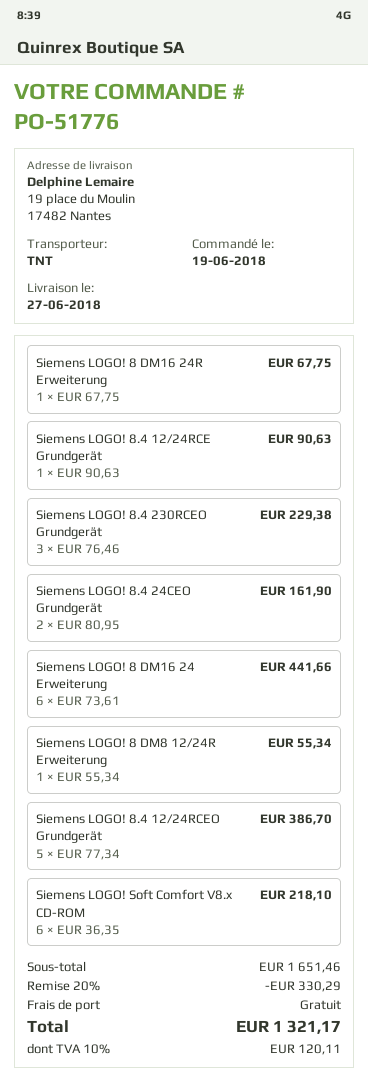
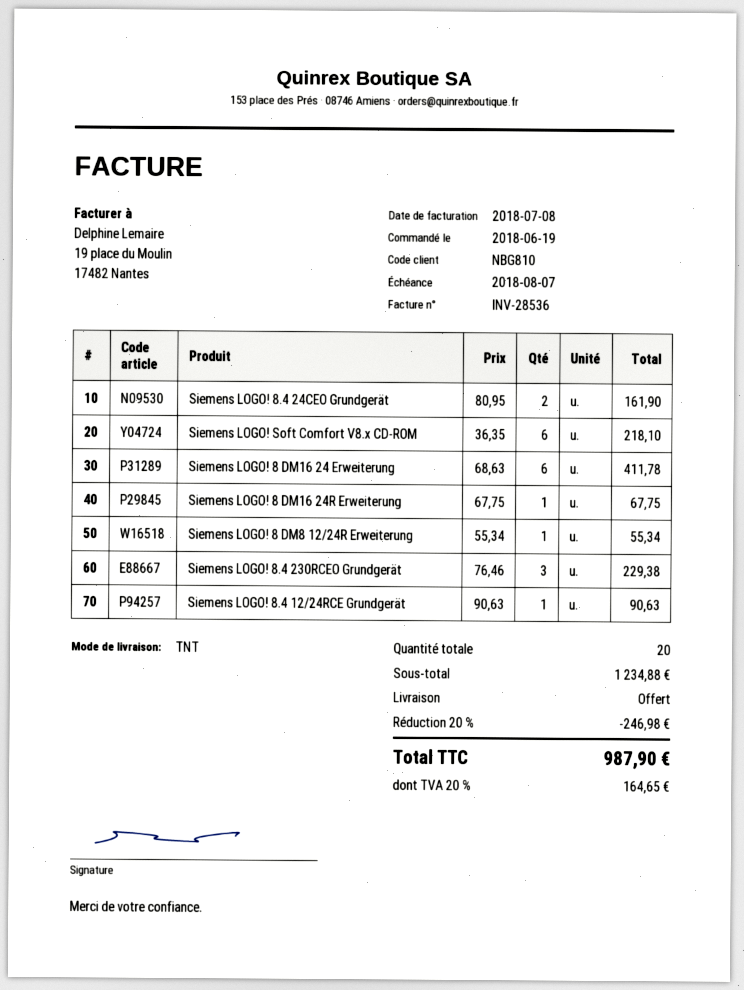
Siemens LOGO! 8 DM16 24 Erweiterung: 6 x 73.61 = 441.66 -> 6 x 68.63 = 411.78
Siemens LOGO! 8.4 12/24RCEO Grundgerät: 5 x 77.34 = 386.70 -> none
subtotal: 1651.46 -> 1234.88
discount: 20% = 330.29 -> 20% = 246.98
tax: 10% = 120.11 -> 20% = 164.65
total: 1321.17 -> 987.90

EXERCISE BRIEF: Each record above is to be restated exactly, with its pictures removed from the copy.

YOUR SOLUTION:
Siemens LOGO! 8 DM16 24 Erweiterung: 6 x 73.61 = 441.66 -> 6 x 68.63 = 411.78
Siemens LOGO! 8.4 12/24RCEO Grundgerät: 5 x 77.34 = 386.70 -> none
subtotal: 1651.46 -> 1234.88
discount: 20% = 330.29 -> 20% = 246.98
tax: 10% = 120.11 -> 20% = 164.65
total: 1321.17 -> 987.90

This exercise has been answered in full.